Le 27 mai dernier l’ARCEP ouvrait deux enquêtes administratives concernant la dégradation de la qualité du service universel attribué à Orange pour le raccordement et la qualité de service téléphonique notamment sur le marché des entreprises. Le régulateur des télécoms souhaitait ainsi connaitre les raisons de cette dégradation et connaître les actions engagées par l’opérateur pour améliorer la situation.
 
De nombreux échanges ont eu lieu entre Orange et l’ARCEP, Orange estimant que la dégradation des prestations exécutées par l’opérateur historique pour le compte du service universel était lié à deux facteurs : 
  • Des facteurs extérieurs liés notamment à des conditions météorologiques défavorables.
  • Des facteurs internes comme le besoins d’intervention supérieurs aux prévisions consécutifs à un surcroit inattendu de demandes de production d’accès de détail et de gros.
Pour palier à cette situation, Orange a présenté un plan d’amélioration de la qualité de service en 3 volets :
  • Un plan d’actions à court terme en vue d’une amélioration rapide de la qualité de service d’ici fin janvier, grâce à une réduction massive des stocks d’instances de production et de signalisations sur l’ensemble des services offerts sur le réseau fixe. Ce plan comprend des moyens supplémentaires mis à disposition des unités d’intervention, aussi bien sur le plan budgétaire que grâce à des recrutements.
  • Un plan d’actions à moyen terme visant à améliorer durablement la qualité de service du réseau et à anticiper toute dégradation future de la qualité de service. Ce plan comprend notamment une augmentation des budgets de maintenance préventive et une amélioration régulière des processus.

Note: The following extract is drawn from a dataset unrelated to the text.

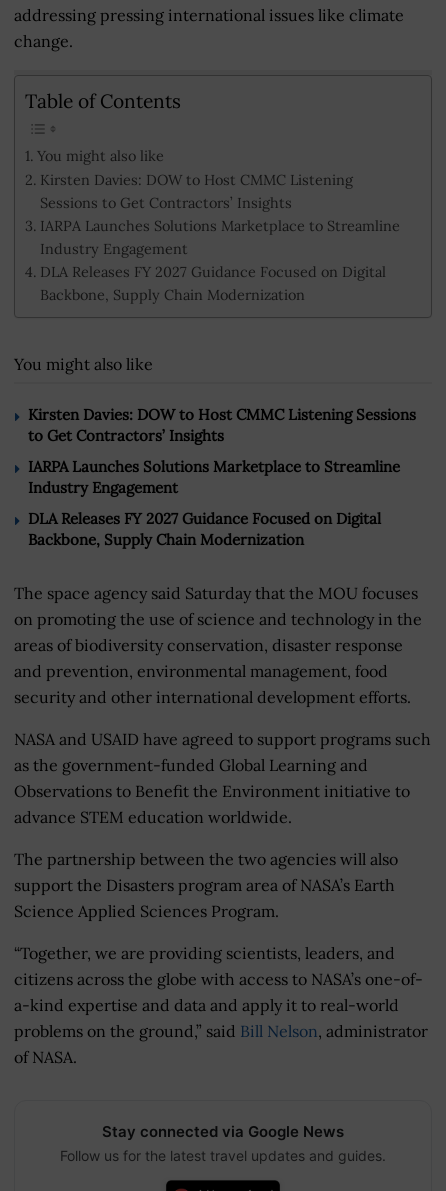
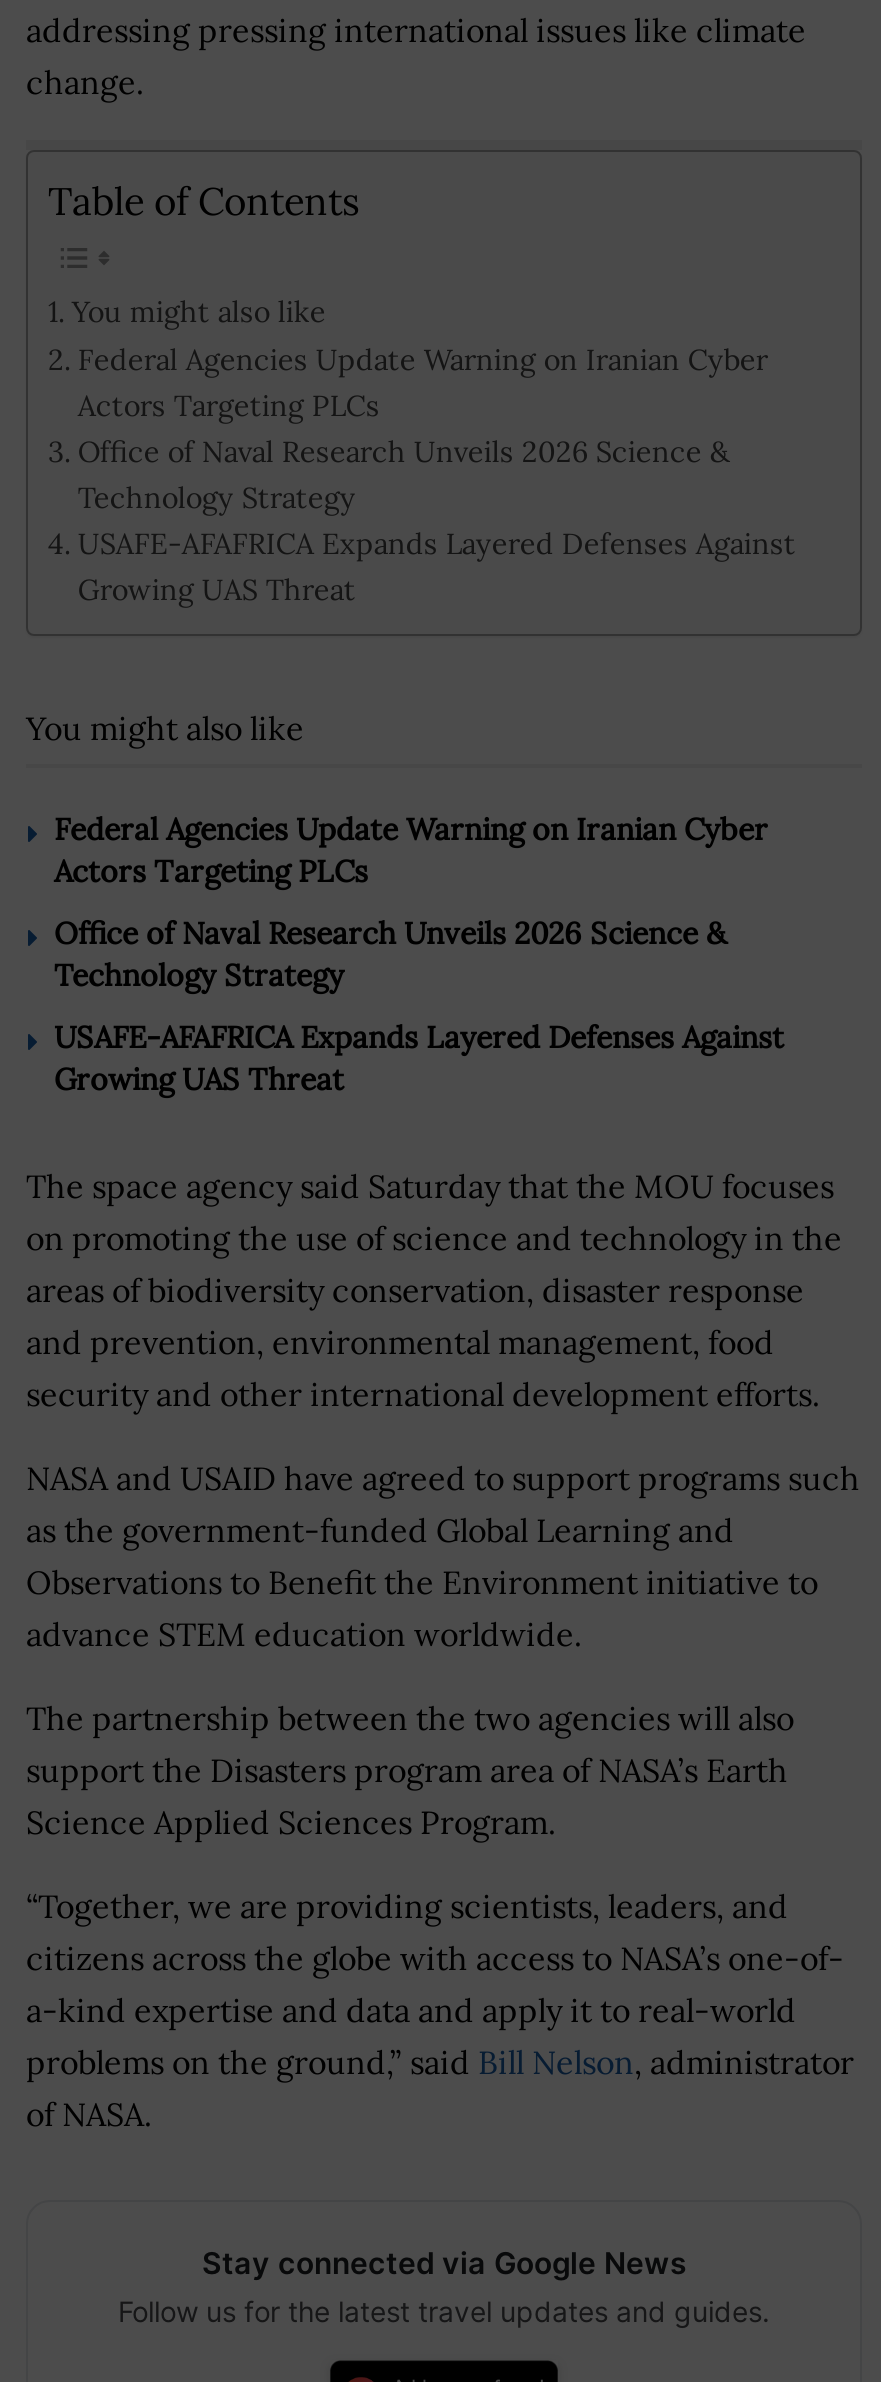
[40,170,400,304] Kirsten Davies: DOW to Host CMMC Listening | Sessions to Get Contractors’ Insights | IARPA Launches Solutions Marketplace to Streamline | Industry Engagement | DLA Releases FY 2027 Guidance Focused on Digital | Backbone, Supply Chain Modernization -> [78,340,796,608] Federal Agencies Update Warning on Iranian Cyber | Actors Targeting PLCs | Office of Naval Research Unveils 2026 Science & | Technology Strategy | USAFE-AFAFRICA Expands Layered Defenses Against | Growing UAS Threat
[28,405,416,445] Kirsten Davies: DOW to Host CMMC Listening Sessions | to Get Contractors’ Insights -> [54,809,768,889] Federal Agencies Update Warning on Iranian Cyber | Actors Targeting PLCs
[28,457,400,497] IARPA Launches Solutions Marketplace to Streamline | Industry Engagement -> [54,913,726,993] Office of Naval Research Unveils 2026 Science & | Technology Strategy
[28,509,381,549] DLA Releases FY 2027 Guidance Focused on Digital | Backbone, Supply Chain Modernization -> [54,1017,784,1097] USAFE-AFAFRICA Expands Layered Defenses Against | Growing UAS Threat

  • Un plan d’information et de sensibilisation vers les collectivités territoriales. Ce volet vise entre autres à renforcer la communication de l’opérateur sur les évolutions de son réseau, et à intensifier la collaboration sur les détections et le traitement des dysfonctionnements, particulièrement en cas de crise (tempêtes, inondations…).
L’ARCEP a pris acte des engagements d’Orange mais maintient néanmoins ouverte les deux enquêtes administratives en court. Une vérification des effets des mesures prises par Orange sera également effectuée au cours de l’année 2015.